The other key finding in the center's diabetes research was how the stem cells went directly to the organs injured by diabetes. The cells originally were injected into the heart, and small traces of the stem cells later were detected there during tissue evaluation. But the majority of the stem cells were found in the kidneys and pancreas. When Lee initiated the experiment, she anticipated that the stem cells would go to the pancreas so the organ would regenerate and begin insulin production, which is limited or halted in diabetes. What she didn't expect was the discovery of the injected cells in the kidneys.
"Surprisingly, we found stem cells in the kidneys, too," Lee says. "Diabetic patients also have kidney damage besides the pancreatic damage."
Further tests revealed that diabetic lesions on the kidneys had begun to heal. The transplanted human adult stem cells weren't detected in any of the mice's other organs, strengthening the argument that the cells knew where to go. Prockop also says the stem cells did not travel to the kidneys and pancreases of the experiment's control group of mice without diabetes.
The Tulane center works exclusively with adult stem cells, not controversial embryonic stem cells. Although Prockop fully supports embryonic stem cell research and its potential to help scientists understand how the body works, he thinks there are several advantages to adult stem cell therapy. Embryonic stem cells, which have not yet been used on humans, are known to cause tumors, whereas adult stem cells do not. And when adult stem cells are used in therapy, the cells come from the patient's own body unlike embryonic stem cells, which come from fertilized human eggs during the first two months of gestation. Since the adult stem cells are from the patient's body, there isn't a risk of rejection.
Prockop says that while the FDA has not officially accepted adult stem cell therapy, the agency has approved numerous clinical trials using the cells.

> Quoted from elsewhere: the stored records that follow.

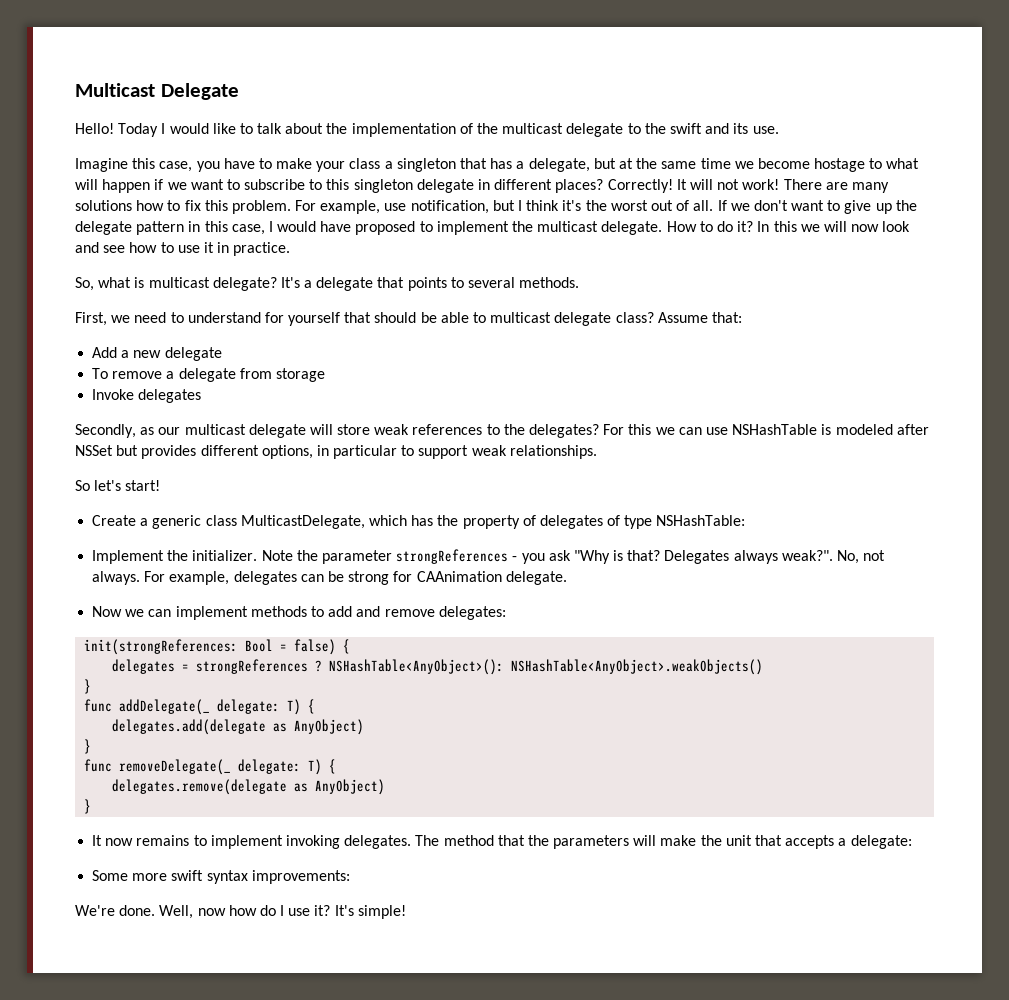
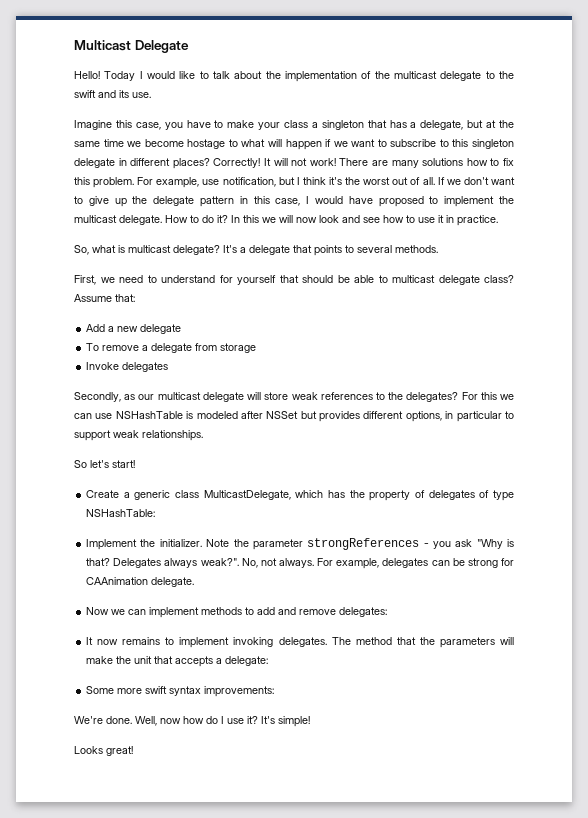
- init(strongReferences: Bool = false) {
- delegates = strongReferences ? NSHashTable<AnyObject>(): NSHashTable<AnyObject>.weakObjects()
- }
- func addDelegate(_ delegate: T) {
- delegates.add(delegate as AnyObject)
- }
- func removeDelegate(_ delegate: T) {
- delegates.remove(delegate as AnyObject)
- }
+ Looks great!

"Thousands are being treated with one kind or another of adult stem cells, particularly in the area of heart disease. I don't know of anyone using embryonic stem cells on patients," Prockop says.

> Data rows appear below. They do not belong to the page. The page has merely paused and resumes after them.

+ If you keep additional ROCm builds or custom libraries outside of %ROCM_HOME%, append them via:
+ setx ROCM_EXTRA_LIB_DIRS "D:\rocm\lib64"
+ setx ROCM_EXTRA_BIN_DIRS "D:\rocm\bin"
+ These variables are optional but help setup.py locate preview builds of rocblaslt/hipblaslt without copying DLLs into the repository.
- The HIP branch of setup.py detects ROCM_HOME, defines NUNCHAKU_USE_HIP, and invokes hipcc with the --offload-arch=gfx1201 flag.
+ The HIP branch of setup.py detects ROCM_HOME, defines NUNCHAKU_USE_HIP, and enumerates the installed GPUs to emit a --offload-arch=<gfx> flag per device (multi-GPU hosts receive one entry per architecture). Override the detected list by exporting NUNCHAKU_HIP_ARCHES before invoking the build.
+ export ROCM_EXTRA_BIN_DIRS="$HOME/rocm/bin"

Dr. Fonseca, who will partner with Prockop's team for the human clinical trials, says that until Lee and Prockop's work, it had been difficult to demonstrate the efficacy of adult stem cells in treating diabetes. Experts and research foundations, including the Juvenile Diabetes Research Foundation, posit that the best option would be the use of embryonic stem cell therapy.
Fonseca hopes these experts are wrong and that adult stem cell therapy can be used for diabetes.
"It (adult stem cell therapy) is the wave of the future. There's been a lot of controversy regarding embryonic stem cells, so what's exciting about this is that you're taking a person's own cells," Fonseca says. "Yes, we may someday for some people and some diseases need embryonic stem cells, but here we have the opportunity to do it without that."